When it comes to having a healthy gut it’s important to ensure you eat a wide range of different foods. Research suggests that aiming for 30 different plant-based foods each week can help you have a more diverse gut microbiome compared to those who eat less than 10 a week3.

Plant-based foods include...

 Fruit and veg  Legumes  Whole grains Nuts and seeds   Herbs and spices
 Includes kiwi, strawberries, apples, tomatoes, mushrooms etc.  Includes beans (e.g., black beans & kidney beans), chickpeas, peas, and lentils.  Includes oats, buckwheat, wheat, brown rice, wholemeal pasta, and quinoa.  This includes almonds, hazelnuts, sunflower seeds, pumpkin seeds, cashews.  The quantities we tend to consume is quite small, so you need to consume 4 different herbs and spices to count as one plant-based food.
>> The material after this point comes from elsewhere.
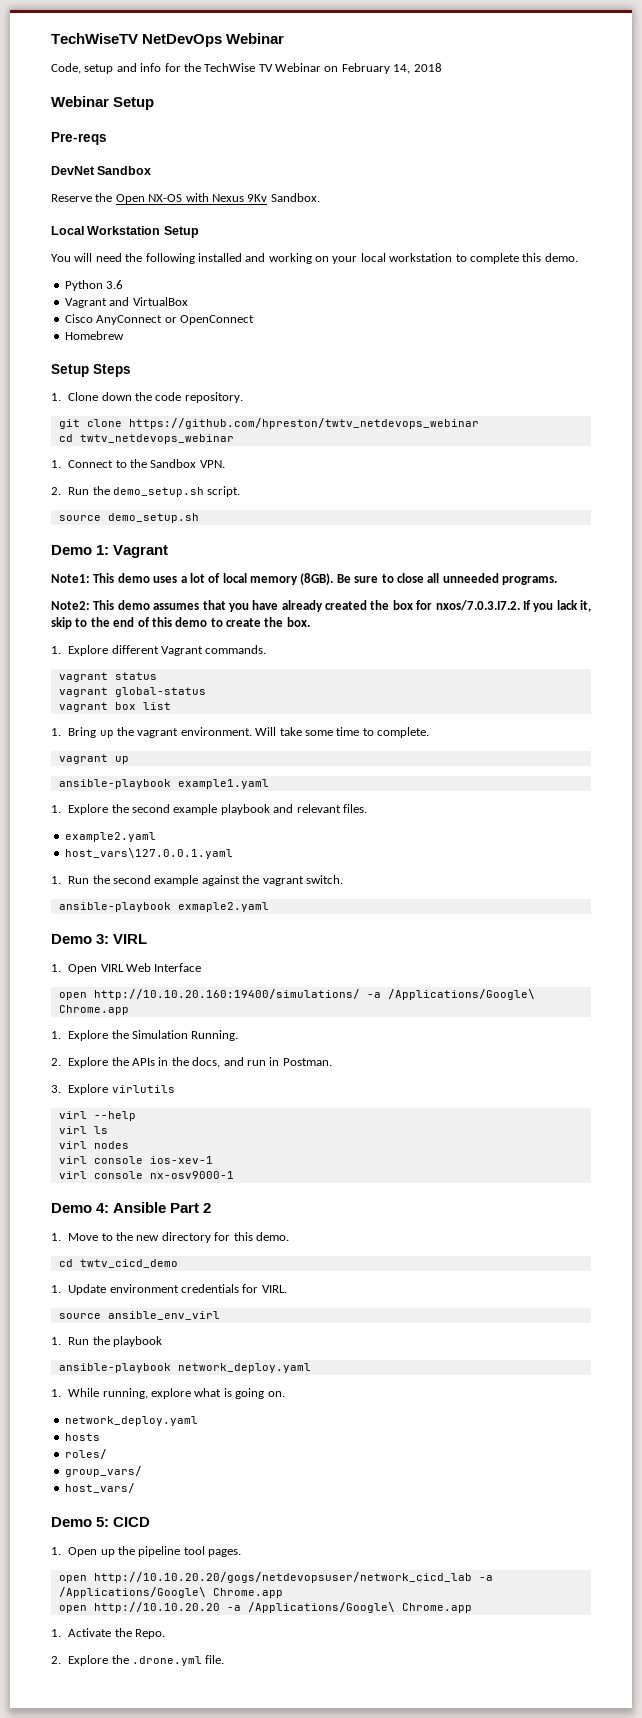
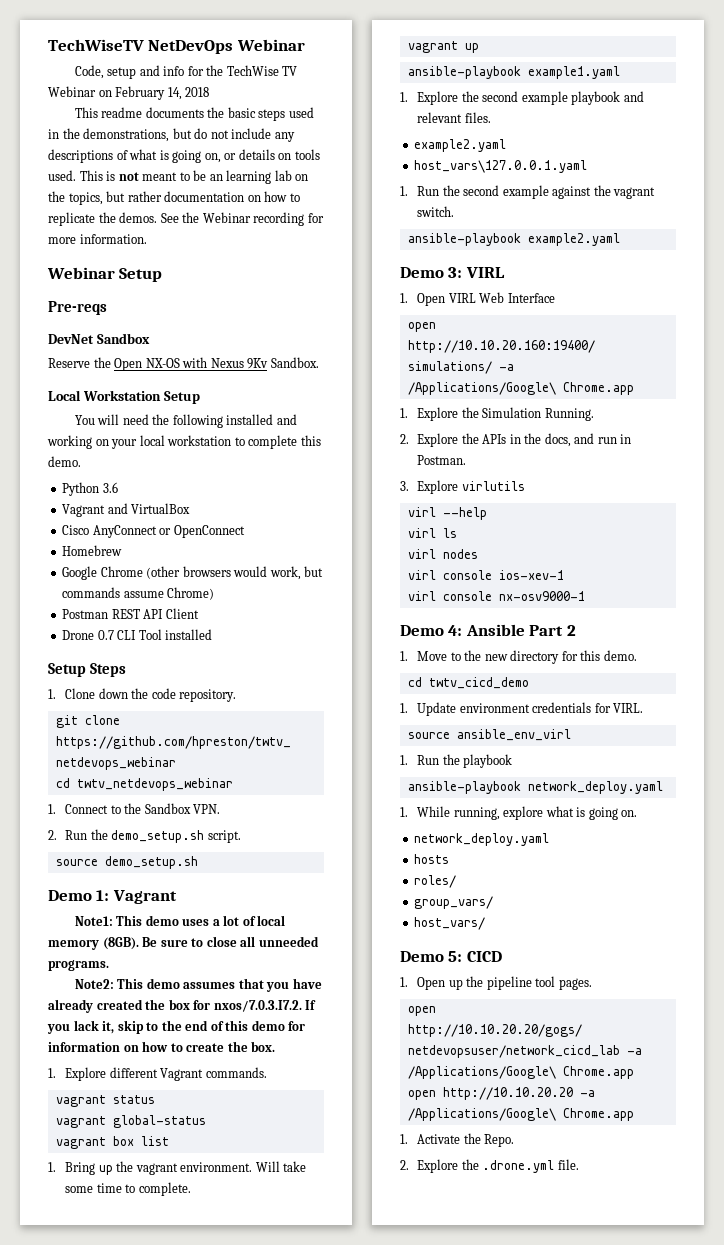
(442, 67) none -> [74,107,314,121] [48,128,295,142] [48,149,320,163] [48,170,309,184] [48,191,300,205] [48,212,324,226] [48,234,147,244] // This readme documents the basic steps used in the demonstrations, but do not include any descriptions of what is going on, or details on tools used. This is not meant to be an learning lab on the topics, but rather documentation on how to replicate the demos. See the Webinar recording for more information.
(124, 335) none -> [62,566,324,580] [62,587,215,600] [62,608,199,619] [62,629,213,640] // Google Chrome (other browsers would work, but commands assume Chrome) // Postman REST API Client // Drone 0.7 CLI Tool installed
(208, 622) none -> [288,1021,306,1031] [48,1041,169,1052] for information on how
[177,902,269,912] exmaple2.yaml -> [527,233,620,246] example2.yaml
Identifying fibre-rich foods

Fibre rich foods include beans, pulses, wholegrains, fruit and vegetables and nuts and seeds. When looking for fibre rich foods when shopping you can use the following table to help you:
High in fibre  Source of fibre 
6g per 100g  >3g per 100g

2. Supports good mental health

Emerging evidence suggests that the gut plays an important role in supporting our mental health through the gut-brain axis 4 on a neuroscientific level, although more research is required to understand exactly how this mechanism works. There is however a large body of research suggesting that having a diet high in fruits and vegetables, or following a Mediterranean-style diet, can have a positive impact on our mental health 5.

A recent study 6 looked at the association between regularly eating a diet high in fruits and vegetables and depressive symptoms. It found that regularly eating a small amount (317g) a day of fruit and vegetable was associated with 20% lower risk of experiencing depressive symptoms, compared to those eating just a small amount less (223g per day). There was a similar association between vegetable diversity and depressive symptoms, with higher vegetable diversity (4–6 different vegetables/day) being associated with a 24–42% lower risk of having depressive symptoms, when compared to those who ate less than three different vegetables per day.
For people suffering mental health issues, a number of studies have shown that a Mediterranean diet can help manage their symptoms. One study 7 looked at the impact of a Mediterranean diet on people with severe depression. It found that those given a Mediterranean diet had a significantly greater improvement in overall happiness levels, compared to those who didn’t. It concluded that dietary improvement could help manage depression, as well have having wider benefits to help manage common co-morbidities.

More recent analysis 8, looking at individuals who had self-reported depression, showed that improvements in mental health outcomes were significantly correlated with improvements in diet over three months, including greater diversity of vegetables and fruit and intake of legumes. Higher Mediterranean diet scores, vegetables, fruit and nuts and reduced consumption of unhealthy snacks, takeaway food, and meat were also correlated with improvements in mental health outcomes.

3. Helps improve 'healthspan'

It’s now increasingly clear that our lifestyle choices can affect our overall lifespan and healthspan – the number of years we can expect to live in good health.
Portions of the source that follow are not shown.